The International Committee of Medical Journal Editors (ICMJE) Recommendations list 4 criteria for authorship (http://www.icmje.org/recommendations/browse/roles-and-responsibilities/defining-the-role-of-authors-and-contributors.html):
1) Substantial contributions to the conception or design of the work; or the acquisition, analysis, or interpretation of data for the work; AND
2) Drafting the work or revising it critically for important intellectual content; AND
3) Final approval of the version to be published; AND
4) Agreement to be accountable for all aspects of the work in ensuring that questions related to the accuracy or integrity of any part of the work are appropriately investigated and resolved.
In addition to being accountable for the parts of the work he or she has done, an author should be able to identify which co-authors are responsible for specific other parts of the work. In addition, authors should have confidence in the integrity of the contributions of their co-authors.
Those who do not meet all four criteria for authorship should be acknowledged.
The rationale for the four criteria for authorship is to reserve the status of authorship for those who deserve credit and can take responsibility for the work. (Also, authorship confers credit and has important academic, social, and financial implications.
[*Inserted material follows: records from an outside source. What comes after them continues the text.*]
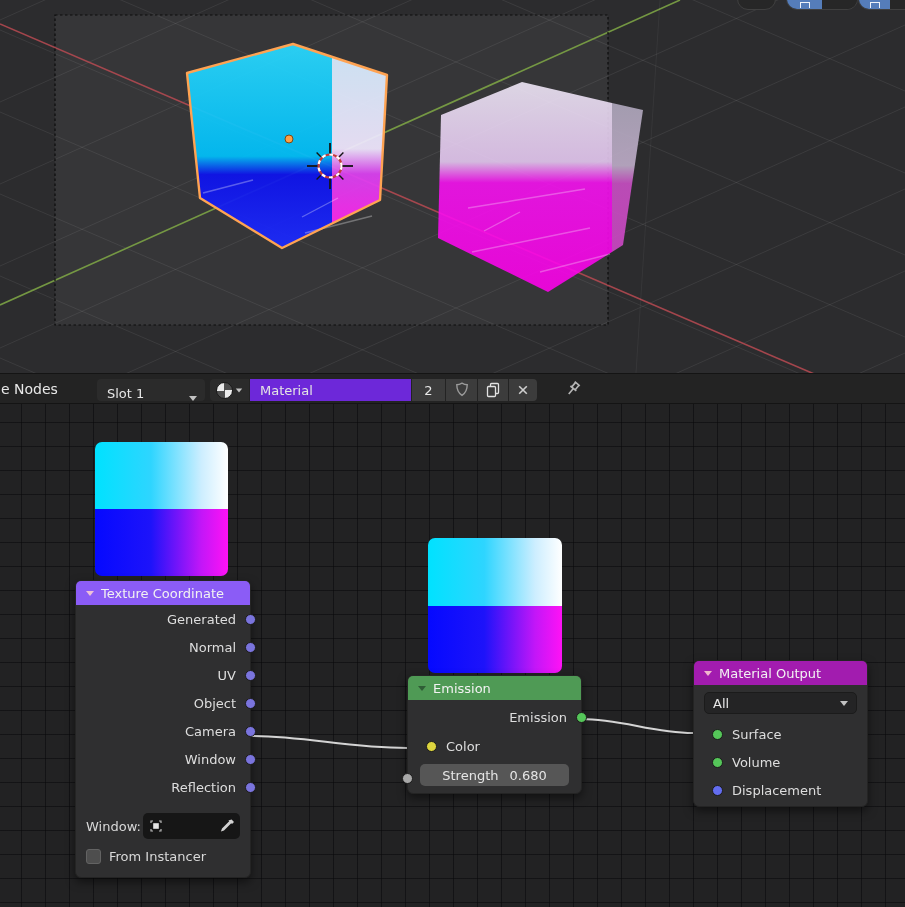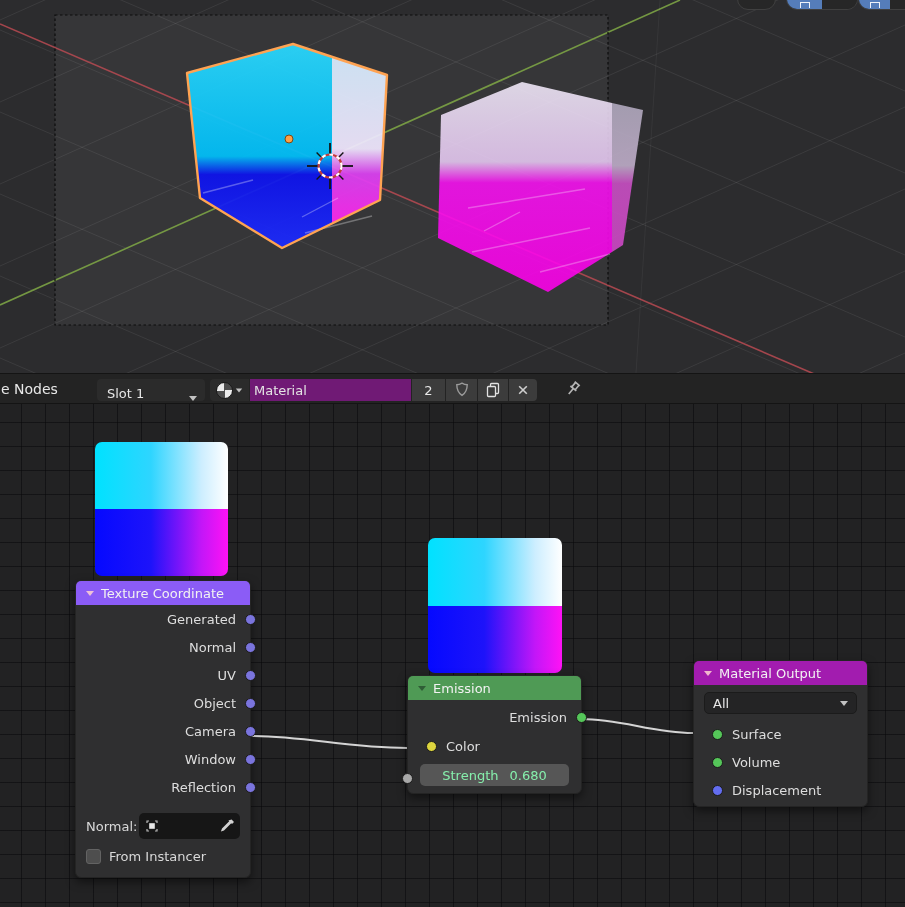--- a/index.html
+++ b/index.html
@@ -21,21 +21,21 @@
   .slot-select{position:absolute;left:97px;top:5px;width:108px;height:22px;background:#2b2b2b;
                border-radius:4px;display:flex;align-items:flex-end;box-sizing:border-box;padding:0 8px 0 10px;color:#e6e6e6;}
   .slot-select .lbl{flex:1;}
   .chev{width:0;height:0;border-left:4px solid transparent;border-right:4px solid transparent;border-top:5px solid #c2c2c2;}
   .mat-group{position:absolute;left:210px;top:5px;height:22px;display:flex;gap:1px;}
   .sphere-btn{width:39px;background:#2b2b2b;border-radius:4px 0 0 4px;display:flex;align-items:center;justify-content:center;gap:2px;}
   .sphere{width:15px;height:15px;border-radius:50%;
           background:conic-gradient(#4e4e4e 0 25%, #ececec 0 50%, #4e4e4e 0 75%, #ececec 0);
           border:1px solid #1a1a1a;}
   .sphere-btn .chev{transform:scale(.8);}
-  .name-field{width:161px;background:#701a75;color:#e4e4e4;display:flex;align-items:center;padding-left:4px;box-sizing:border-box;}
+  .name-field{width:161px;background:#6d28d9;color:#e4e4e4;display:flex;align-items:center;padding-left:10px;box-sizing:border-box;}
   .hbtn{background:#3c3c3c;display:flex;align-items:center;justify-content:center;color:#e8e8e8;}
   .count-btn{width:33px;}
   .shield-btn{width:31px;}
   .copy-btn{width:30px;}
   .x-btn{width:28px;border-radius:0 4px 4px 0;}
   .pin-btn{position:absolute;left:561px;top:4px;width:24px;height:24px;display:flex;align-items:center;justify-content:center;}
   
   .editor{position:absolute;left:0;top:404px;width:905px;height:503px;background:#222223;
           background-image:linear-gradient(to right, rgba(8,8,10,.55) 1px, transparent 1px),
                            linear-gradient(to bottom, rgba(8,8,10,.55) 1px, transparent 1px);
@@ -57,21 +57,21 @@
         border:1.5px solid #1b1b1b;box-sizing:border-box;}
   .sock.right{right:-6px;}
   .sock.left{left:-6px;}
   .field-row{display:flex;align-items:center;margin:12px 10px 0 10px;height:26px;}
   .obj-label{margin-right:2px;}
   .obj-field{flex:1;height:26px;background:#161616;border-radius:5px;display:flex;align-items:center;
              justify-content:space-between;padding:0 5px;box-sizing:border-box;}
   .check-row{display:flex;align-items:center;gap:8px;margin:8px 10px 0 10px;height:18px;}
   .checkbox{width:15px;height:15px;background:#4e4e4e;border:1px solid #636363;border-radius:3px;box-sizing:border-box;}
   .slider{height:22px;background:#565656;border-radius:5px;margin:4px 12px 0 12px;display:flex;
-          align-items:center;justify-content:center;gap:11px;color:#86efac;}
+          align-items:center;justify-content:center;gap:11px;color:#e5e5e5;}
   .dd{height:22px;background:#242425;border:1px solid #1b1b1b;border-radius:5px;margin:7px 10px 0 10px;
       display:flex;align-items:center;padding:0 8px;box-sizing:border-box;color:#e6e6e6;}
   .dd .lbl{flex:1;}
 </style>
 </head>
 <body>
 
 <div class="screen">
 
   <div class="viewport">
@@ -277,21 +277,21 @@
       </div>
       <div class="nrow out">
         <span>Window</span>
         <span class="sock right" style="background:#7a74dd;"></span>
       </div>
       <div class="nrow out">
         <span>Reflection</span>
         <span class="sock right" style="background:#7a74dd;"></span>
       </div>
       <div class="field-row">
-        <span class="obj-label">Normal:</span>
+        <span class="obj-label">Window:</span>
         <div class="obj-field">
           <svg width="16" height="16" viewBox="0 0 16 16">
             <g stroke="#b9b9b9" stroke-width="1.2" fill="none">
               <path d="M3 5 V3 H5 M11 3 H13 V5 M13 11 V13 H11 M5 13 H3 V11"></path>
             </g>
             <rect x="5.2" y="5.2" width="5.6" height="5.6" fill="#e6e6e6"></rect>
           </svg>
           <svg width="16" height="16" viewBox="0 0 16 16">
             <path d="M12.6 1.6 L15 4 L13 6 L12.2 5.2 L5 12.4 L1.9 13.5 L3 10.4 L10.2 3.2 L9.4 2.4 Z" fill="#d2d2d2"></path>
           </svg>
Authorship also implies responsibility and accountability for published work.)
The individuals who conduct the work are responsible for identifying who meets these criteria and ideally should do so when planning the work, making modifications as appropriate as the work progresses.
If agreement cannot be reached about who qualifies for authorship, the institution(s) where the work was performed, not the journal editor, should be asked to investigate.
Commentary (by Dexter Leung)
It should be noted that the ICMJE Recommendations are primarily addressed to the editors of medical journals. Nonetheless, they may be of interest to researchers in other disciplines as they are cited in the Office of Research Integrity’s Introduction to the Responsible Conduct of Research, a document which is expressly referred to in the HKU Policy on Research Integrity.